Market Competition

In: Business and Management

Submitted By wiggins
Words 685
Pages 3
Submission Question 13

Assume that a market was served by an industry which was perfectly competitive when one of the firms was able to gain exclusive control of an essential input so that all of the other businesses closed down leaving the owner of the raw material as the sole supplier in the industry.

Assume that there is no change in the demand for the product and that all the costs of production remain the same.

a. Use the demand and supply model to show if there is likely to be any significant inefficiencies in production and allocation of the economies resources when there is only a single firm supplying the industry.

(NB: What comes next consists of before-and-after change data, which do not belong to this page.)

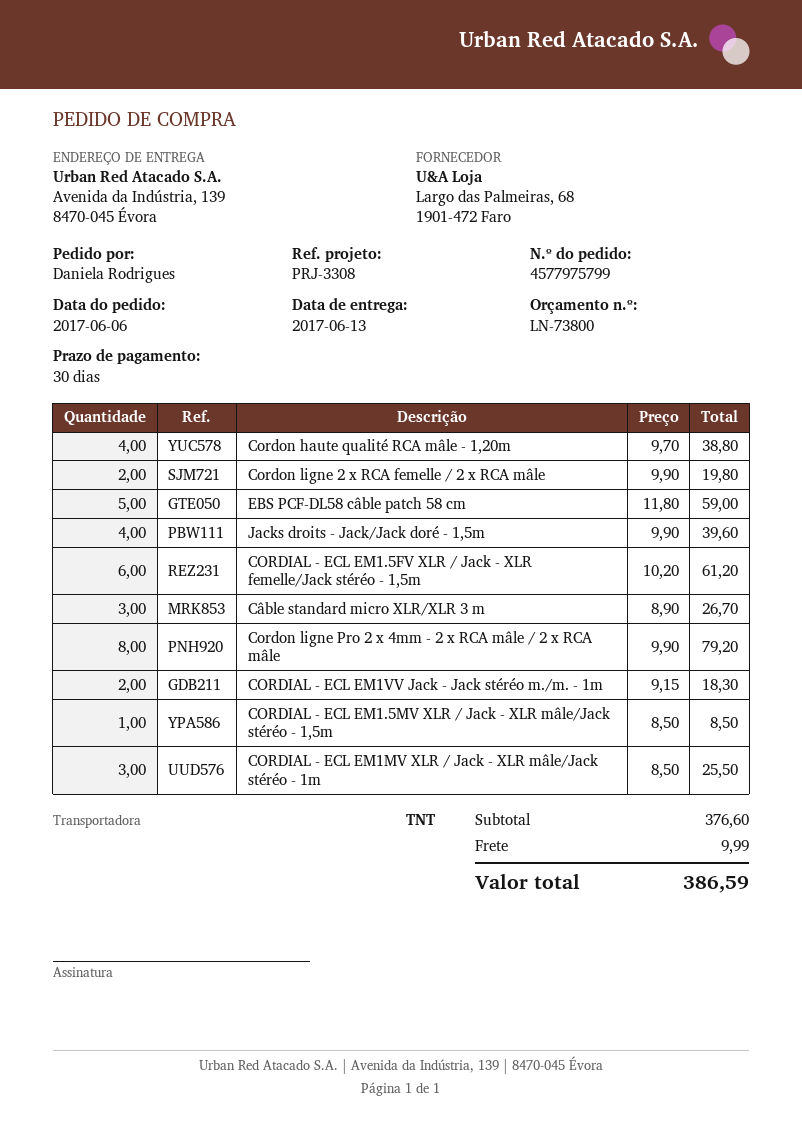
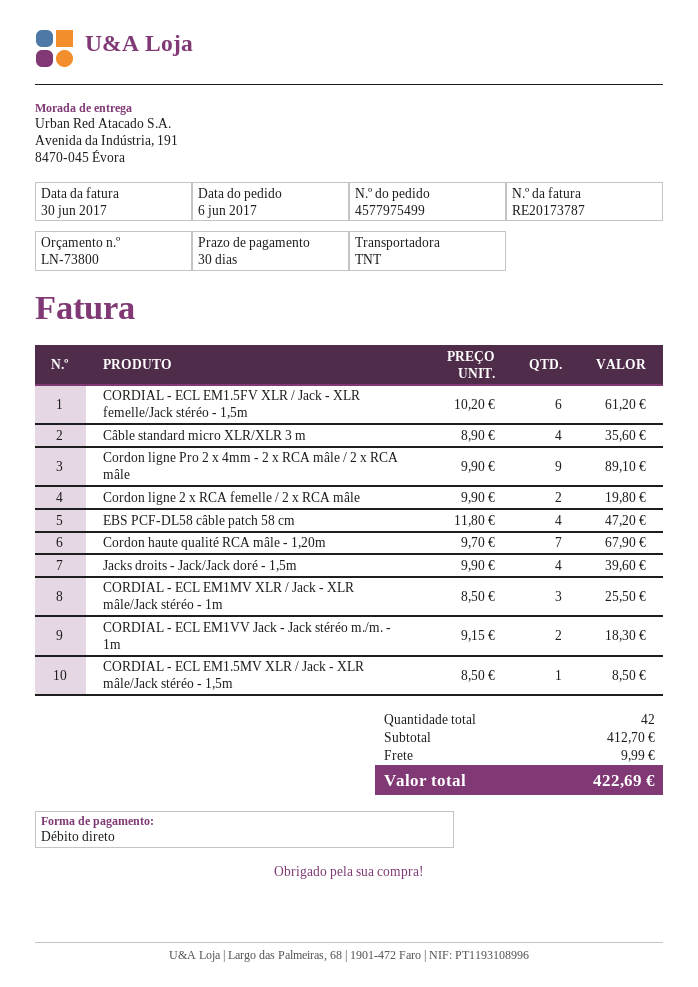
order number: 4577975799 -> 4577975499
ship to: Avenida da Indústria, 139, 8470-045 Évora -> Avenida da Indústria, 191, 8470-045 Évora
Cordon haute qualité RCA mâle - 1,20m: 4 x 9.70 = 38.80 -> 7 x 9.70 = 67.90
EBS PCF-DL58 câble patch 58 cm: 5 x 11.80 = 59.00 -> 4 x 11.80 = 47.20
Câble standard micro XLR/XLR 3 m: 3 x 8.90 = 26.70 -> 4 x 8.90 = 35.60
Cordon ligne Pro 2 x 4mm - 2 x RCA mâle / 2 x RCA mâle: 8 x 9.90 = 79.20 -> 9 x 9.90 = 89.10
subtotal: 376.60 -> 412.70
total: 386.59 -> 422.69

b. Are there any circumstances when the single firm can lead to an efficient allocation of resources? Give reasons for your answer.


A perfectly competitive market is defined by the following assumptions:

1.There are many buyers and sellers

2.Firms produce a homogenous product

3.Buyers and sellers are fully informed about the price and availabilty of resorces and products

4.Firms enjoy free entry and exit from the market

5.All resources are completely mobile

6.Firms seek to maximise economic profit, and consumers seek to maximise total utility.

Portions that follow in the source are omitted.